Top of THE RECORDS

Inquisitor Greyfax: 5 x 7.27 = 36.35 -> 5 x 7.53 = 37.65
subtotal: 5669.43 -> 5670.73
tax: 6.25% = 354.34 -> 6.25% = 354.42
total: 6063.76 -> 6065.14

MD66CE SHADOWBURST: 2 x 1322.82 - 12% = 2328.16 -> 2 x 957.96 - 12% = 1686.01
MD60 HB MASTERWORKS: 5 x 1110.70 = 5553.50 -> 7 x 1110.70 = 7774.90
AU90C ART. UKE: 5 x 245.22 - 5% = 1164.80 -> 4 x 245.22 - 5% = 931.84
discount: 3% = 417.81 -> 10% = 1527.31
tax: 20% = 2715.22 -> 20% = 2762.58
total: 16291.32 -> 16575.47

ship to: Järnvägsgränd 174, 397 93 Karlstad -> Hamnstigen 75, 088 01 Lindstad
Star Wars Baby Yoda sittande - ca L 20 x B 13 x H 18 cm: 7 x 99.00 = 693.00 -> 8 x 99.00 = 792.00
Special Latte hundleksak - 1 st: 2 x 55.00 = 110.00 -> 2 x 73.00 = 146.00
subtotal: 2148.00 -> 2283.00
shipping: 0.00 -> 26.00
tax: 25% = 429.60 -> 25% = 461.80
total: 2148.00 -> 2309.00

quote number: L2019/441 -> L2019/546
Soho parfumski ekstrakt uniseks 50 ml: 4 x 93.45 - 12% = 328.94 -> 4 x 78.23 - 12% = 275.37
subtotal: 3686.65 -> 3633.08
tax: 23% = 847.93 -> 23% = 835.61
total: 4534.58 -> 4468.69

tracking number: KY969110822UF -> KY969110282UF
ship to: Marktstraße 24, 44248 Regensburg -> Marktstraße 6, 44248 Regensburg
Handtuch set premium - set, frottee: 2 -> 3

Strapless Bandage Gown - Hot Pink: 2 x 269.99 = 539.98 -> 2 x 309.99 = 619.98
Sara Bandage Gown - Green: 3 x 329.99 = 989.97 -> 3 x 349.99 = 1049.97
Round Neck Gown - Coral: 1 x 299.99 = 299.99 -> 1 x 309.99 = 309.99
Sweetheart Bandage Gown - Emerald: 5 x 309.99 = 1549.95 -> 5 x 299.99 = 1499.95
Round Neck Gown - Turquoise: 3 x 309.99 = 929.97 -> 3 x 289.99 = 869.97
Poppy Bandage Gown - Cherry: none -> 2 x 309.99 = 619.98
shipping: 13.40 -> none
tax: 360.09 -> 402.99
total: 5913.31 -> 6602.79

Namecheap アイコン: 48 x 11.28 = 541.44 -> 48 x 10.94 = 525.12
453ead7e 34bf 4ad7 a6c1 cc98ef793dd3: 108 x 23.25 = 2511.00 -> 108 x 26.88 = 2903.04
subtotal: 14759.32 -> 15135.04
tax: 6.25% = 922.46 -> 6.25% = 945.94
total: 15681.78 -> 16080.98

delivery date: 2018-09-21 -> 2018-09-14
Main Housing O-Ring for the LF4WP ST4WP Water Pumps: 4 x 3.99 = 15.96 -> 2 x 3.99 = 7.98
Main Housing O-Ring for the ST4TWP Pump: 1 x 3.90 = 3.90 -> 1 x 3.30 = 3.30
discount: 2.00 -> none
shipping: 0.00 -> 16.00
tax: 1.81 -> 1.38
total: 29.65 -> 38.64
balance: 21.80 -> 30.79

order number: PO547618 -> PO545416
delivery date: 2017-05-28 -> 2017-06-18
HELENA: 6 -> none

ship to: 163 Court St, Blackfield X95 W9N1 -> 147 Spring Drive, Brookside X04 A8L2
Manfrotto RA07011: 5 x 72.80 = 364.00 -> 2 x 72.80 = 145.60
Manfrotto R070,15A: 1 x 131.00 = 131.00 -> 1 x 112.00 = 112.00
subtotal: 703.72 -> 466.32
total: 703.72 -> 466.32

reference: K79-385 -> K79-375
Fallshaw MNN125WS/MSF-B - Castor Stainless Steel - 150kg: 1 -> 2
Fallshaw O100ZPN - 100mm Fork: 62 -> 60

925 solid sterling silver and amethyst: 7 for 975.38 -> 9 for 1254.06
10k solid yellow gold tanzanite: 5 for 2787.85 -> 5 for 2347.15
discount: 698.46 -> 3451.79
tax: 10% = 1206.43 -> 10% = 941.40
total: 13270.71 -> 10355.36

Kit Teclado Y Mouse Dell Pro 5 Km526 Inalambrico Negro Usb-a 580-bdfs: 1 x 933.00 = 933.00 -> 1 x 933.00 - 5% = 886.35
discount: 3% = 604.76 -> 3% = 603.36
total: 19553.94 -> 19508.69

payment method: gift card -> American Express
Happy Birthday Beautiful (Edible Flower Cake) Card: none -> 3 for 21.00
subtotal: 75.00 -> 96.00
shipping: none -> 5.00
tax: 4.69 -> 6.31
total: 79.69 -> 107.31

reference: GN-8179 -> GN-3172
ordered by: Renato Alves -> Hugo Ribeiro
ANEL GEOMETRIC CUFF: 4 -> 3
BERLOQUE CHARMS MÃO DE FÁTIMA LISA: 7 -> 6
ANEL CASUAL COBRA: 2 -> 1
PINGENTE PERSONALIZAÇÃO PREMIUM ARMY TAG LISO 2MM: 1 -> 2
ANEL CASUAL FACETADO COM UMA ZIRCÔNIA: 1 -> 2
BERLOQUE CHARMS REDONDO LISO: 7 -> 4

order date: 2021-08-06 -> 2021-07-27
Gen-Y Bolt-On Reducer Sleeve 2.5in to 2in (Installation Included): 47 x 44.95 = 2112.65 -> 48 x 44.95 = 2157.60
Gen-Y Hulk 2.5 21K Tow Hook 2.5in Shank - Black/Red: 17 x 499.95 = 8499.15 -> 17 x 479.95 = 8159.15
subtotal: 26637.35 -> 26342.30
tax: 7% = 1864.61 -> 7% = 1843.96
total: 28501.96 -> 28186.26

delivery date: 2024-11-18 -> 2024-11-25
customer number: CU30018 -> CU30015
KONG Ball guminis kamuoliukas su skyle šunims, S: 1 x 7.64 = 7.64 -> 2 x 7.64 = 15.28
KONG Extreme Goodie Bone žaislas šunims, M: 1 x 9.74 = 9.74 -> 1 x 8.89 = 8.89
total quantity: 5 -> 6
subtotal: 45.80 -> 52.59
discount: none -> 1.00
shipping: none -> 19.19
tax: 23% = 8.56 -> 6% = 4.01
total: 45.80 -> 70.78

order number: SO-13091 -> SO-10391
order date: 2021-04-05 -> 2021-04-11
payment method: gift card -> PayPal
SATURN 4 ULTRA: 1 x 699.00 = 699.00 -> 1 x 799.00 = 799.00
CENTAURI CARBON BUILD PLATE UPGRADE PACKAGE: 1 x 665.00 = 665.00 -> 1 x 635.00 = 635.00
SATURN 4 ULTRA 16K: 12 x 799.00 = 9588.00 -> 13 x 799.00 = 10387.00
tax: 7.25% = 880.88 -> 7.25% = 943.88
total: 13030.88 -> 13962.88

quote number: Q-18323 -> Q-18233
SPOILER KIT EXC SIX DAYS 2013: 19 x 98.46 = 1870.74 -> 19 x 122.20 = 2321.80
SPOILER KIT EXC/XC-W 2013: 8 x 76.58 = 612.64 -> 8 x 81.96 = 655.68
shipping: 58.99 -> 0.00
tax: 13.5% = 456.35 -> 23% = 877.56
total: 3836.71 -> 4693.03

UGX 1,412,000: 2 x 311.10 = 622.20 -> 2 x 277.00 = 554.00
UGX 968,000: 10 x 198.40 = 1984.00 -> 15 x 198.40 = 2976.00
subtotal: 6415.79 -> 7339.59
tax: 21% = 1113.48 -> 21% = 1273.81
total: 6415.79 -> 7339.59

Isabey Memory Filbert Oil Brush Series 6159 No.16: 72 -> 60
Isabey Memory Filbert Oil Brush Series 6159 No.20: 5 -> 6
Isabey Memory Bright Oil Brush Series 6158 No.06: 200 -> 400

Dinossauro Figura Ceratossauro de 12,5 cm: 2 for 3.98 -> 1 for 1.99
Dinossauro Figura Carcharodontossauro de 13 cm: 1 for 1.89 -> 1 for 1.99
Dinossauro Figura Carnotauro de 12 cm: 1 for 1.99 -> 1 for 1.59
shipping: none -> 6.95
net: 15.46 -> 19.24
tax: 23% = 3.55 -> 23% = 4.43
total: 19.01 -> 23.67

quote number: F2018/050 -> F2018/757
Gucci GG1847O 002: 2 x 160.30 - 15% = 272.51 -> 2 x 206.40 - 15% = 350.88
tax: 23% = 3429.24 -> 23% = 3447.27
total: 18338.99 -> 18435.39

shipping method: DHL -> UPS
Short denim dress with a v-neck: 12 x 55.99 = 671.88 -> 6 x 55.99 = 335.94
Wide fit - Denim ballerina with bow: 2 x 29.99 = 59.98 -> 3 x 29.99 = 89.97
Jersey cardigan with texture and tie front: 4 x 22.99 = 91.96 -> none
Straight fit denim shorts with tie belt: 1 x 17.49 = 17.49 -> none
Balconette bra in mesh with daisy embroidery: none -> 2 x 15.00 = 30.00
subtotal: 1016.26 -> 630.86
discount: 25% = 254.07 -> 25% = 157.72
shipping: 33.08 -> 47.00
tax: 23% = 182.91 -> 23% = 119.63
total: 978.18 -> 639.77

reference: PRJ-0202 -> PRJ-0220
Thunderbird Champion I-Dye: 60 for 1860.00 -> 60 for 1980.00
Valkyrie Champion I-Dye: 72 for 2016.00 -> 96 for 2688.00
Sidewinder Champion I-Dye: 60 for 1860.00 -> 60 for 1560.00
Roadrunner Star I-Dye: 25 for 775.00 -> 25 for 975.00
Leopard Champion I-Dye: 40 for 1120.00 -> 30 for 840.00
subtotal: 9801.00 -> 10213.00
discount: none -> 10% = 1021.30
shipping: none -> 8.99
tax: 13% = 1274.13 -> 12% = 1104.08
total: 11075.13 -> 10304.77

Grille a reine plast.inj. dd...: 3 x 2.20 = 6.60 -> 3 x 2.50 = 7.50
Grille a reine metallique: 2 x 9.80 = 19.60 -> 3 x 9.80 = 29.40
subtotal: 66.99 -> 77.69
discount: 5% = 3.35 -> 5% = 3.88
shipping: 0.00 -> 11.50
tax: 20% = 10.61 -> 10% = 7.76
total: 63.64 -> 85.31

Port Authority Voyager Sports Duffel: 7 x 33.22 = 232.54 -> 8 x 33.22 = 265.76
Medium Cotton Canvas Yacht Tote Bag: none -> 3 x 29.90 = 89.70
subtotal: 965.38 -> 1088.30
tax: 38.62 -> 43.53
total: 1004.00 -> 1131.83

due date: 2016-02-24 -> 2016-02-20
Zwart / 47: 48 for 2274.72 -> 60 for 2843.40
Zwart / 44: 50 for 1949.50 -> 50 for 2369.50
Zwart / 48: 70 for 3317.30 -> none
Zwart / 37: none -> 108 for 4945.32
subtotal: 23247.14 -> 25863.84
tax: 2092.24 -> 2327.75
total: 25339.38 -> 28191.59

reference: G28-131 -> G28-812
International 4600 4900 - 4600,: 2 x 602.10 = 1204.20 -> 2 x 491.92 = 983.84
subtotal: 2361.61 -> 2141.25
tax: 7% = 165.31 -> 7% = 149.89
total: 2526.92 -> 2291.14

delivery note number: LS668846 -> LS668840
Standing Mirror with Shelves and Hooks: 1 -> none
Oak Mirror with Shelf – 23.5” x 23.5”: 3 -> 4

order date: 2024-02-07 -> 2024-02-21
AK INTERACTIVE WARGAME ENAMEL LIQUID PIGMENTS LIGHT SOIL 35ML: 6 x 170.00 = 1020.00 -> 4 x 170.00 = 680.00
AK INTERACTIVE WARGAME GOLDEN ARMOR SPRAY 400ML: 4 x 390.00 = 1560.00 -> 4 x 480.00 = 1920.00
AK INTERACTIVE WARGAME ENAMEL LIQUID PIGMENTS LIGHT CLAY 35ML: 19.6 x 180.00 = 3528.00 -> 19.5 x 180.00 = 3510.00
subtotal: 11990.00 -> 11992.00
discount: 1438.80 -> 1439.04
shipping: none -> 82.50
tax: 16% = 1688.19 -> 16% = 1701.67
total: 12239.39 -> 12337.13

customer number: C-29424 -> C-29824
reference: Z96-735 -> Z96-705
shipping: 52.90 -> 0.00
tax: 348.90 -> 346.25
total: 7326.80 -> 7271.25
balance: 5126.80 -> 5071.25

Bottom of THE RECORDS

For each line above that carries the word "Dinossauro", copy it out.

Dinossauro Figura Ceratossauro de 12,5 cm: 2 for 3.98 -> 1 for 1.99
Dinossauro Figura Carcharodontossauro de 13 cm: 1 for 1.89 -> 1 for 1.99
Dinossauro Figura Carnotauro de 12 cm: 1 for 1.99 -> 1 for 1.59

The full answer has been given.